[[ SUPPLIED RECORDS open ]]

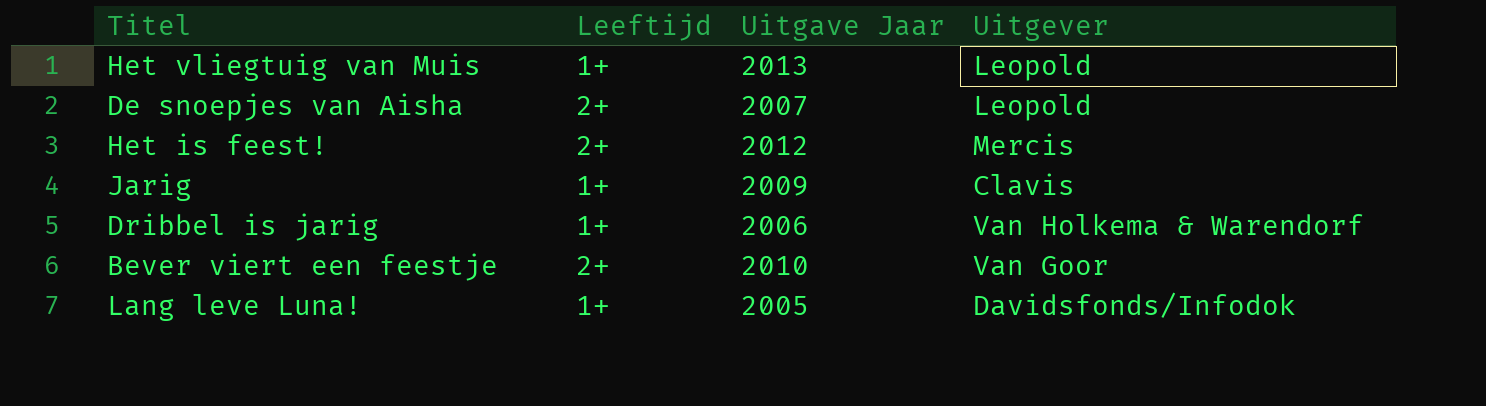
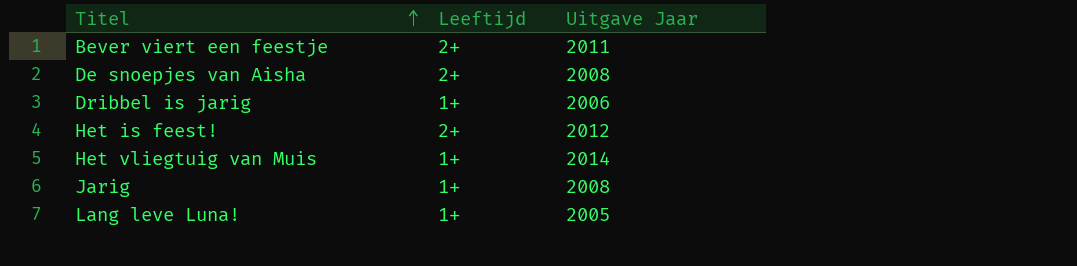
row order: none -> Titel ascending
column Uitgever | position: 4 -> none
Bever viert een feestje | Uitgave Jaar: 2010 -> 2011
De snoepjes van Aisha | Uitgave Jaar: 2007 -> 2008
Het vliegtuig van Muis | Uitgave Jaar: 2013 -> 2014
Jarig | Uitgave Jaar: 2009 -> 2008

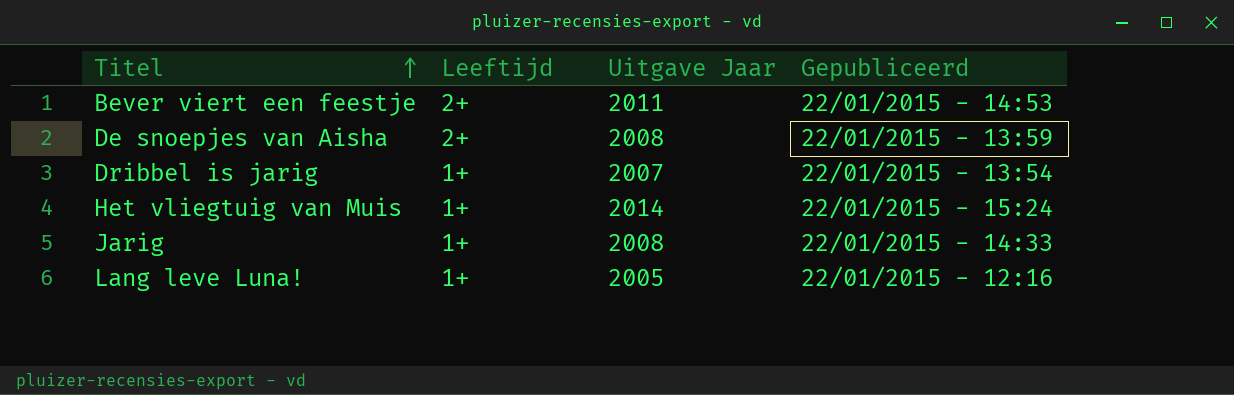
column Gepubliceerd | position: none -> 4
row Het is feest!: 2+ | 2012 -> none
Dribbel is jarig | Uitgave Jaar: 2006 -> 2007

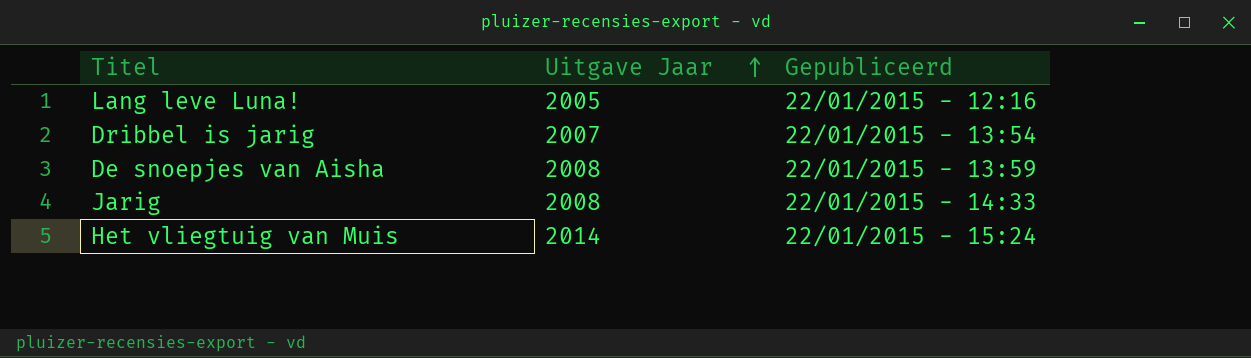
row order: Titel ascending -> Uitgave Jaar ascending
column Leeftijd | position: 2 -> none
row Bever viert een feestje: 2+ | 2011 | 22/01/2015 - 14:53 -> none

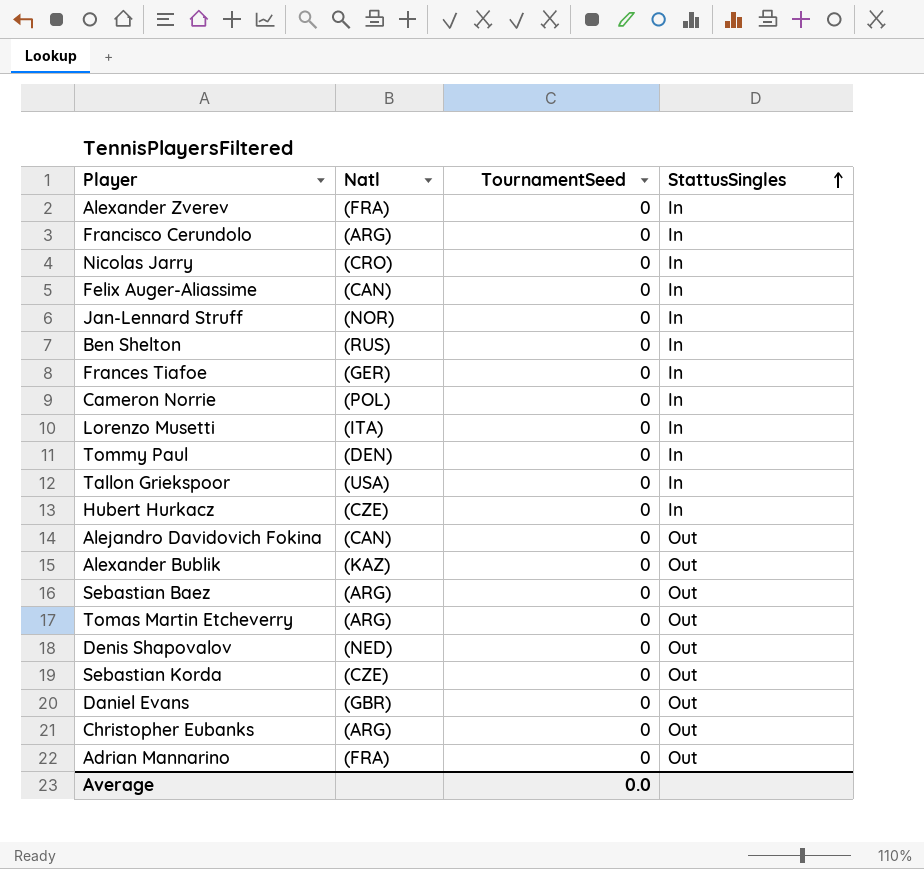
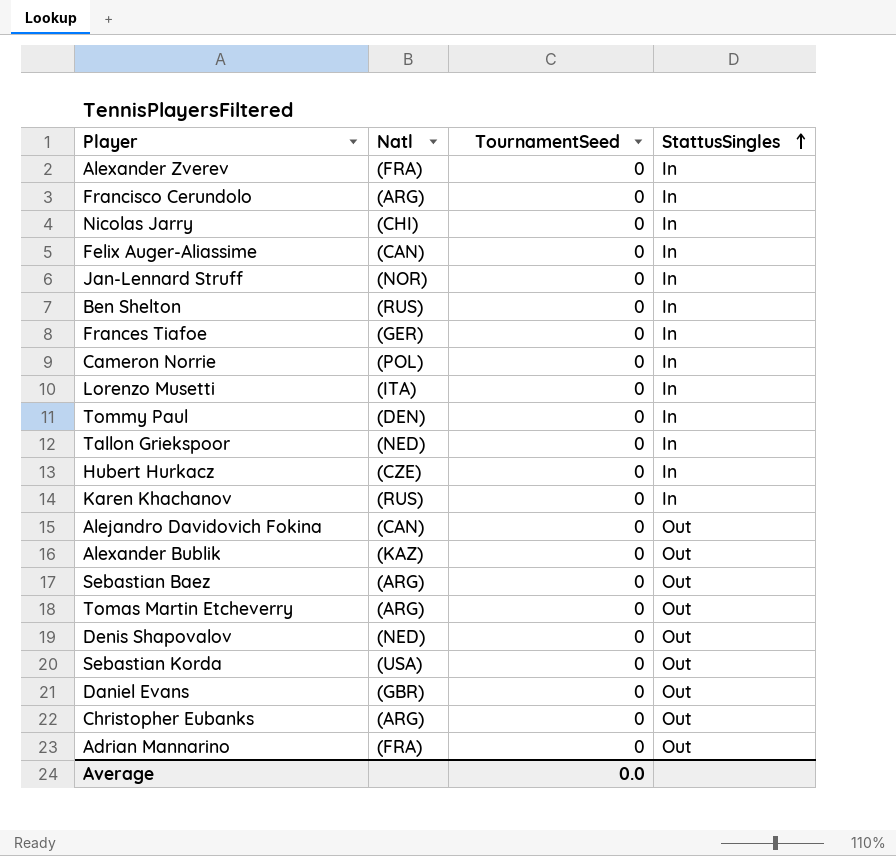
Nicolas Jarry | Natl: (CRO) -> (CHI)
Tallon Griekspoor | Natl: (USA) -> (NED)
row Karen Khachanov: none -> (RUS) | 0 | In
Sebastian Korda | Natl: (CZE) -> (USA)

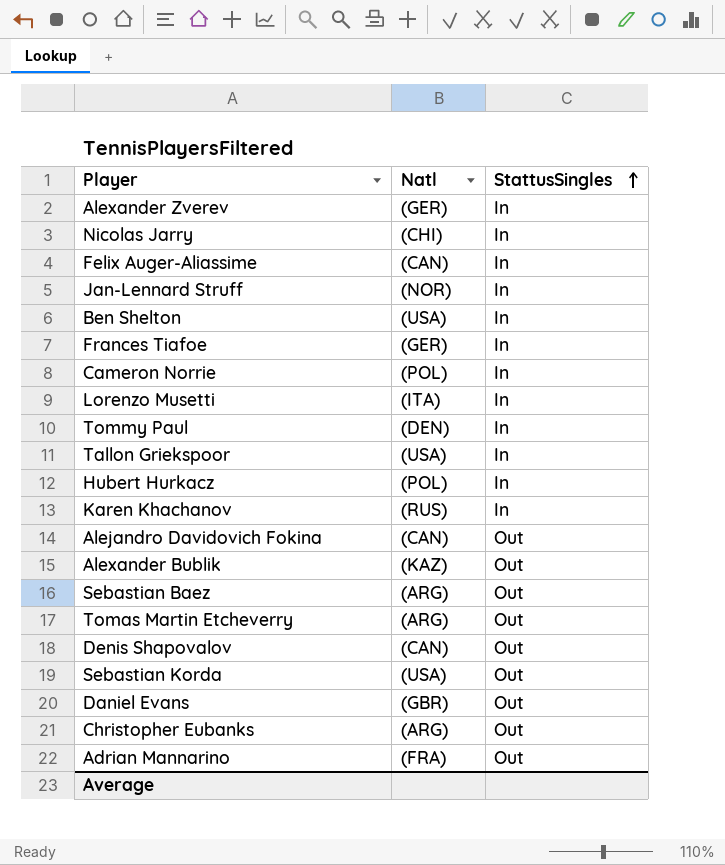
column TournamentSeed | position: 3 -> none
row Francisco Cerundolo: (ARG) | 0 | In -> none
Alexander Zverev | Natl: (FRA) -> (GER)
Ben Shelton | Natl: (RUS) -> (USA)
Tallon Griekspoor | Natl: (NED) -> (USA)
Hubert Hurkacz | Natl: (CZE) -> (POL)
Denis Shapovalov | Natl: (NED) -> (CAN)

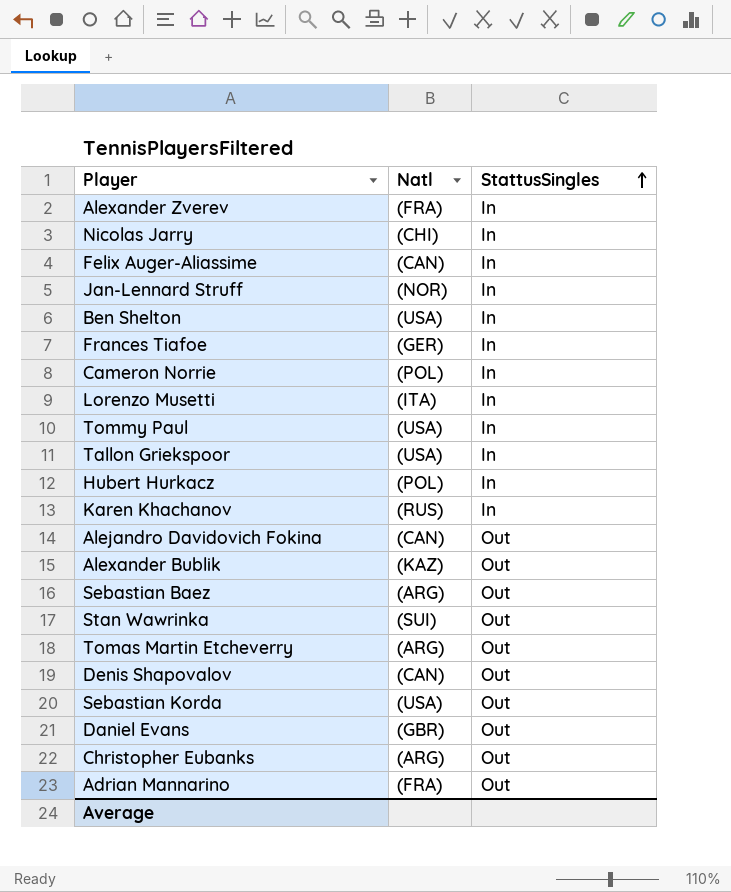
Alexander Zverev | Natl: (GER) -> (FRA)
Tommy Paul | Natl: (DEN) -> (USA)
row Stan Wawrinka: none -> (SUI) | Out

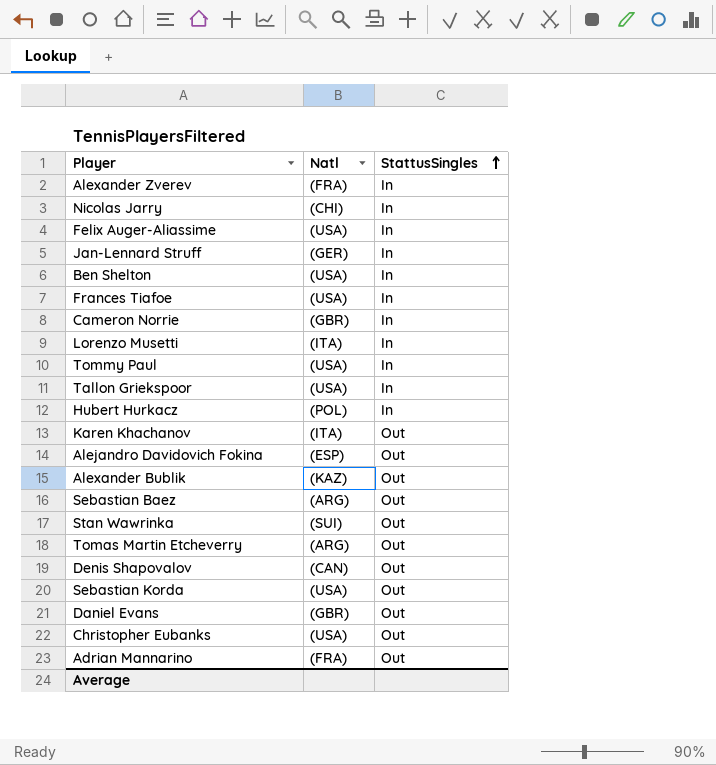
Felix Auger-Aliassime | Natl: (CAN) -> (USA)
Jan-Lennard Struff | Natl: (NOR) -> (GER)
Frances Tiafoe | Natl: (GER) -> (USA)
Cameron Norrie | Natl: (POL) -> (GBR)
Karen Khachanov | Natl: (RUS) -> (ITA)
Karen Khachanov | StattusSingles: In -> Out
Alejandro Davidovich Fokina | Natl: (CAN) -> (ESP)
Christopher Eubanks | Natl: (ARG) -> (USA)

[[ SUPPLIED RECORDS closed ]]

= TASK TO CARRY OUT =
Write out each line of the data that holds the string "Karen".

= SOLVED PROBLEM =
row Karen Khachanov: none -> (RUS) | 0 | In
Karen Khachanov | Natl: (RUS) -> (ITA)
Karen Khachanov | StattusSingles: In -> Out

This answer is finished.